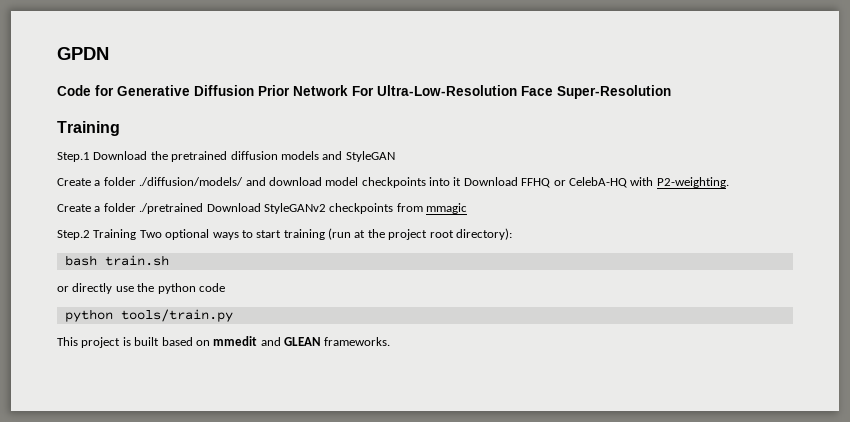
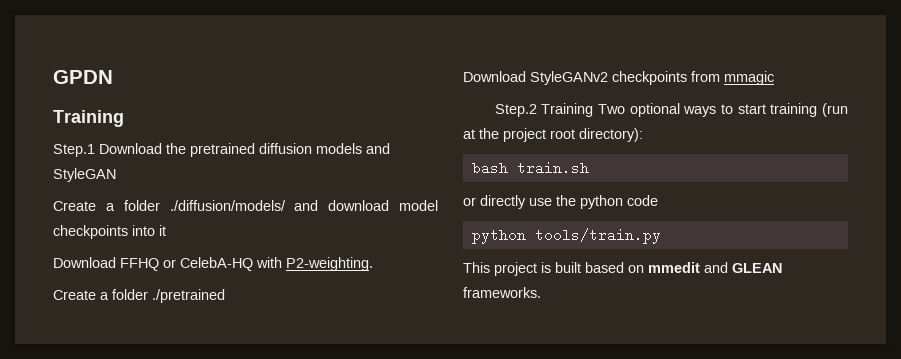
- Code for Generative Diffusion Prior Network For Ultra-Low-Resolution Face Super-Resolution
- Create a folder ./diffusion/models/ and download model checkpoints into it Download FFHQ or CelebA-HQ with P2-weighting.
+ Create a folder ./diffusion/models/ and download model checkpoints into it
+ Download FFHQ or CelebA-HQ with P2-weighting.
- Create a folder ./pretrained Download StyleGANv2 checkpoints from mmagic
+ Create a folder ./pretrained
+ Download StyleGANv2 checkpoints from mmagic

▶ EXERCISE DIRECTIONS
Omit the pictures and reproduce the records above exactly.

▶ TASK RESULT
- Code for Generative Diffusion Prior Network For Ultra-Low-Resolution Face Super-Resolution
- Create a folder ./diffusion/models/ and download model checkpoints into it Download FFHQ or CelebA-HQ with P2-weighting.
+ Create a folder ./diffusion/models/ and download model checkpoints into it
+ Download FFHQ or CelebA-HQ with P2-weighting.
- Create a folder ./pretrained Download StyleGANv2 checkpoints from mmagic
+ Create a folder ./pretrained
+ Download StyleGANv2 checkpoints from mmagic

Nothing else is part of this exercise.